Hacker News new | ask | show | jobs
by gradstudent 3257 days ago
I'm not a planning guy but I work in a closely related community so I'm a least somewhat familar with the area.

Looking at the first paper (https://arxiv.org/pdf/1707.06170.pdf), it seems surprisingly shallow and light on details. So they have a learning system for continuous planning. So what? The AI Planning community has been doing this for ages with MDPs and POMDPs, solving problems where the planning domain has some discrete variables and some continuous variables. Here's a summary tutorial from Scott Sanner at ICAPS 2012: http://icaps12.icaps-conference.org/planningschool/slides-Sa...

Speaking of ICAPS: this conference is the primary venue for disseminating scientific results to researchers in the area. Yet the authors here cite exactly one ICAPS paper. WTF?

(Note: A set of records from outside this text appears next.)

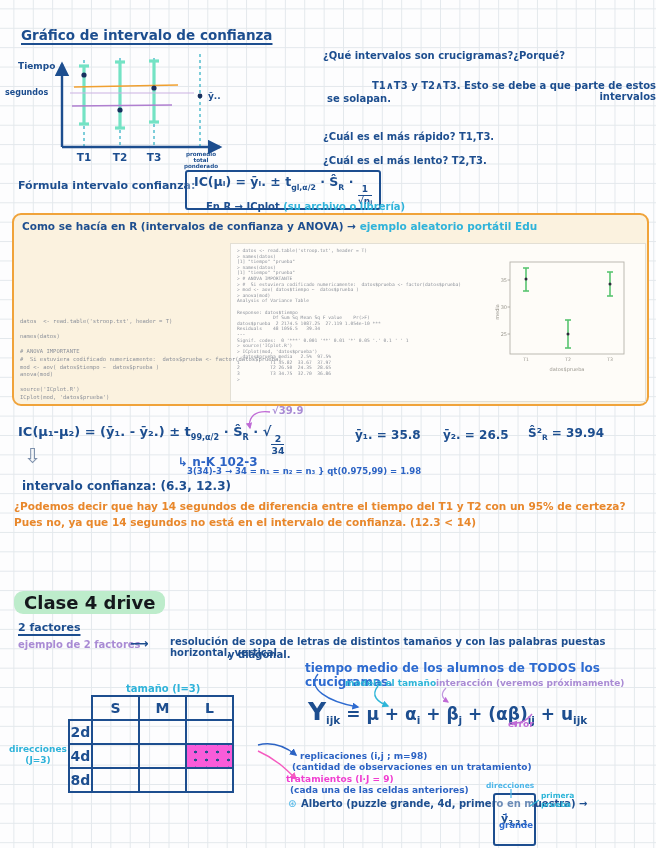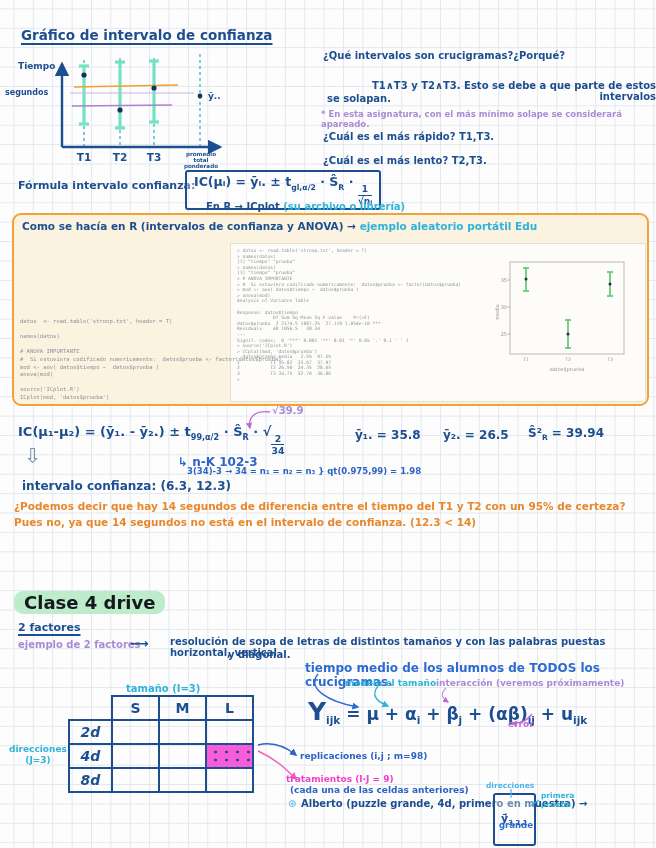--- a/index.html
+++ b/index.html
@@ -23,21 +23,21 @@
   .frac .bar{border-top:1.5px solid currentColor;width:100%;height:1px;margin:1px 0;}
   sub{font-size:0.62em;}
   .boxed{border:2px solid #1d4e8f;border-radius:3px;padding:2px 7px;background:rgba(255,255,255,0.35);}
   .rbox{border:2.5px solid #f0a33a;border-radius:9px;background:#fbf2df;}
   .shot{background:rgba(255,255,255,0.78);border:1px solid #e3dfd4;}
   pre.code{font-family:"DejaVu Sans Mono",monospace;color:#8d929b;white-space:pre;}
   table.dtable{border-collapse:collapse;}
   .dtable td{border:2.5px solid #1d4e8f;width:47px;height:24px;text-align:center;
     font-weight:700;color:#1d4e8f;font-size:14px;}
   .dtable td.blank{border:none;}
-  .dtable td.rowlab{width:43px;font-style:italic;}
+  .dtable td.rowlab{width:23px;}
   .dtable td.hot{background-color:#f95cd9;
     background-image:radial-gradient(circle,#234f8e 1.3px,transparent 1.6px);
     background-size:11px 8px;background-position:3px 3px;}
   .hl-green{background:#bdeccb;border-radius:9px;padding:1px 10px;}
 </style>
 </head>
 <body>
 
 <div class="page">
 
@@ -95,21 +95,20 @@
     <g fill="#1d4e8f" font-size="5.6" font-weight="700" text-anchor="middle">
       <text x="197" y="104">promedio</text>
       <text x="197" y="110">total</text>
       <text x="197" y="116">ponderado</text>
     </g>
   </svg>
 
   <div class="abs hw navy" style="left:323px;top:50px;font-size:10px;">¿Qué intervalos son crucigramas?¿Porqué?</div>
   <div class="abs hw navy" style="left:323px;top:80px;font-size:10px;text-align:right;">T1∧T3 y T2∧T3. Esto se debe a que parte de estos intervalos</div>
   <div class="abs hw navy" style="left:327px;top:93px;font-size:10px;">se solapan.</div>
-  <div class="abs hw purple" style="left:321px;top:109px;font-size:8.5px;">* En esta asignatura, con el más mínimo solape se considerará apareado.</div>
   <div class="abs hw navy" style="left:323px;top:131px;font-size:10px;">¿Cuál es el más rápido? T1,T3.</div>
   <div class="abs hw navy" style="left:323px;top:155px;font-size:10px;">¿Cuál es el más lento? T2,T3.</div>
 
   <div class="abs hw navy" style="left:18px;top:179px;font-size:11px;">Fórmula intervalo confianza:</div>
   <div class="abs hw navy boxed" style="left:185px;top:170px;font-size:12.5px;">
     <span>IC(μᵢ) = ȳᵢ. ± t</span><sub>gl,α/2</sub><span> · Ŝ</span><sub>R</sub><span> · </span><span class="frac">
         <span>1</span>
         <span class="bar"></span>
         <span>√nᵢ</span>
       </span>
@@ -300,20 +299,21 @@
           <path d="M0,0 L5,2.5 L0,5 Z" fill="#c06bd6"></path>
         </marker>
     </defs>
     <path d="M18,12 C 6,26 28,40 58,45" fill="none" stroke="#2e6bd0" stroke-width="1.4" marker-end="url(#ah-b2)"></path>
     <path d="M78,24 C 70,34 78,40 88,44" fill="none" stroke="#2db5d8" stroke-width="1.4" marker-end="url(#ah-cy)"></path>
     <path d="M146,26 C 140,32 142,36 148,40" fill="none" stroke="#c098e0" stroke-width="1.2" marker-end="url(#ah-pu2)"></path>
     <path d="M232,52 C 226,60 220,62 212,61" fill="none" stroke="#c06bd6" stroke-width="1.3" marker-end="url(#ah-pu2)"></path>
   </svg>
 
   <div class="abs hw blue2" style="left:300px;top:751px;font-size:9px;">replicaciones (i,j ; m=98)</div>
+  <div class="abs hw blue2" style="left:292px;top:762px;font-size:9px;">(cantidad de observaciones en un tratamiento)</div>
   <div class="abs hw pink" style="left:286px;top:774px;font-size:9px;">tratamientos (I·J = 9)</div>
   <div class="abs hw blue2" style="left:290px;top:785px;font-size:9px;">(cada una de las celdas anteriores)</div>
   <div class="abs" style="left:288px;top:798px;font-size:10px;color:#4db6e8;">⊛</div>
   <div class="abs hw navy" style="left:301px;top:798px;font-size:10px;">Alberto (puzzle grande, 4d, primero en muestra) →</div>
   <div class="abs hw navy boxed" style="left:493px;top:793px;font-size:11px;padding:17px 6px;">
     <span>ȳ</span><sub>3,2,1</sub>
   </div>
   <div class="abs hw" style="left:486px;top:781px;font-size:7.5px;color:#4db6e8;">direcciones</div>
   <div class="abs hw" style="left:541px;top:792px;font-size:7.5px;color:#2db5d8;width:44px;line-height:8.5px;">primera prueba</div>
   <div class="abs hw" style="left:499px;top:820px;font-size:8.5px;color:#2e6bd0;">grande</div>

My bullshit detector is blaring.

2 comments

I agree. Besides (PO)MDPs, the control people also get into neural networks whenever they come in vogue.

This thesis from 2000 was the first hit for "reinforcement learning control theory" from google: http://www.cs.colostate.edu/~anderson/res/rl/matt-diss.pdf

BTW, people in related fields may work on similar things but don't always publish at the same venue -- labels matter. For example, ICRA and RSS are some of the top robotics venues and people trying to sell themselves as roboticists will prefer to publish there.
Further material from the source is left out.